Maybe deleting her contact wasn't such a well thought-out decision, but it's at least good insomuch as it prevents me from disturbing her any further, something I don't wanna do anyway. One thing is for sure, I was acting under the influence of the responses I received here. Maybe that wasn't such a great idea. After all, you received only a partial account of what transpired.
@TheRealCallie was wise to remain in doubt, but
@ardour was very quick to pull the trigger. Given the availability of information, I'd say the former had the correct stance in this case. I haven't blocked her, of course. I don't block anyone. That's just evil (unless, of course, you have a fairly decent reason to do so).
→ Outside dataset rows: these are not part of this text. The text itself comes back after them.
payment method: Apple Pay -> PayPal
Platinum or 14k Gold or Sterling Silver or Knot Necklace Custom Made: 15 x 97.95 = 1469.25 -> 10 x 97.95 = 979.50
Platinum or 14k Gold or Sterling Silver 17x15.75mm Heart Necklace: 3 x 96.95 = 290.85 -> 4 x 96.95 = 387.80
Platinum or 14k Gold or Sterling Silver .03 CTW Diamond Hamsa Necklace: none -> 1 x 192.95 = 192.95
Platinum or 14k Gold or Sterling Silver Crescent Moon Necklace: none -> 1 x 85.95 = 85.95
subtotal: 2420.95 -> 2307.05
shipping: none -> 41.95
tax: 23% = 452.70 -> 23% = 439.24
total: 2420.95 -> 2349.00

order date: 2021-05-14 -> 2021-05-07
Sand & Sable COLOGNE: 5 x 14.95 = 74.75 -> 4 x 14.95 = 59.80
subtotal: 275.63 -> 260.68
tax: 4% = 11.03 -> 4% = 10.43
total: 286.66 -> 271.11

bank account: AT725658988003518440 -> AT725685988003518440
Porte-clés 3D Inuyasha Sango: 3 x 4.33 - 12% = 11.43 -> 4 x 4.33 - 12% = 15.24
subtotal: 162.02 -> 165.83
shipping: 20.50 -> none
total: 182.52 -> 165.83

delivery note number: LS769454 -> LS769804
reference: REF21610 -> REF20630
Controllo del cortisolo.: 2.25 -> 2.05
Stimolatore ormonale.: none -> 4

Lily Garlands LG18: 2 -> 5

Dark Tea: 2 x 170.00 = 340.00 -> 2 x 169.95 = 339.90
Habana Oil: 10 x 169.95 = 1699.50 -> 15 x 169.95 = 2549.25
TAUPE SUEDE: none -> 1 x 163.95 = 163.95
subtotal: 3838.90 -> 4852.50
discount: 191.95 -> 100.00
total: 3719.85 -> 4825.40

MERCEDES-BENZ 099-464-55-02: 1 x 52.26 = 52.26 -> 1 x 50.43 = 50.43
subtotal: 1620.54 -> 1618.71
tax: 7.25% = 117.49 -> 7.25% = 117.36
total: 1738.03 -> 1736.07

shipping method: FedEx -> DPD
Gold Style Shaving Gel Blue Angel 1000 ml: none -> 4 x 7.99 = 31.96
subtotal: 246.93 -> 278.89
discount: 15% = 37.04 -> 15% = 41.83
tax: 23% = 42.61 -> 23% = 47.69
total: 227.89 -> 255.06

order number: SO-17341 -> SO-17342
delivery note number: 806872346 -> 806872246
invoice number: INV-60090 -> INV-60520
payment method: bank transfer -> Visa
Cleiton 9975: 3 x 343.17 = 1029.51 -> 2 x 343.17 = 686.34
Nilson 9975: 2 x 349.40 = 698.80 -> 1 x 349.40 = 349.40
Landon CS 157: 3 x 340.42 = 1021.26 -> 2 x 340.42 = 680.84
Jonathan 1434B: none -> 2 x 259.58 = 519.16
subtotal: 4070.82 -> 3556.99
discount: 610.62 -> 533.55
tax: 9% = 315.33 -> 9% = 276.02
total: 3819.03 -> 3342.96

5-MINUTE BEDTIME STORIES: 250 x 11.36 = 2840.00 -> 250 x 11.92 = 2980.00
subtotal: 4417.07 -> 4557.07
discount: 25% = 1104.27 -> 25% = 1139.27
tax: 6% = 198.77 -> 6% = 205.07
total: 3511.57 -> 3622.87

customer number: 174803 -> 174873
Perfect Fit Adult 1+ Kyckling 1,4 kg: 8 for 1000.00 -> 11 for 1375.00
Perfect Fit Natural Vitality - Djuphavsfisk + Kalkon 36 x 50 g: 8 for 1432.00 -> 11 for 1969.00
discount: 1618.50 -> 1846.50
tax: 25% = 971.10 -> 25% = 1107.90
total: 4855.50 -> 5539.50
About her, one of her most amazing qualities is her maturity. If I had to define her in one word, I'd say maturity. Though we don't know each other very well yet, I'd say she's one of the most mature people I have ever met, probably more than I am. She's experiencing anxiety issues and is taking the appropriate medications. She resisted at first, but wisely acknowledged that she had a problem and accepted her predicament. Now that I got all this stuff off my chest, and can think about everything more clearly, I can say there's a very good chance she's being thoroughly truthful. Again, only time will tell.
Thanks very much, guys and girls!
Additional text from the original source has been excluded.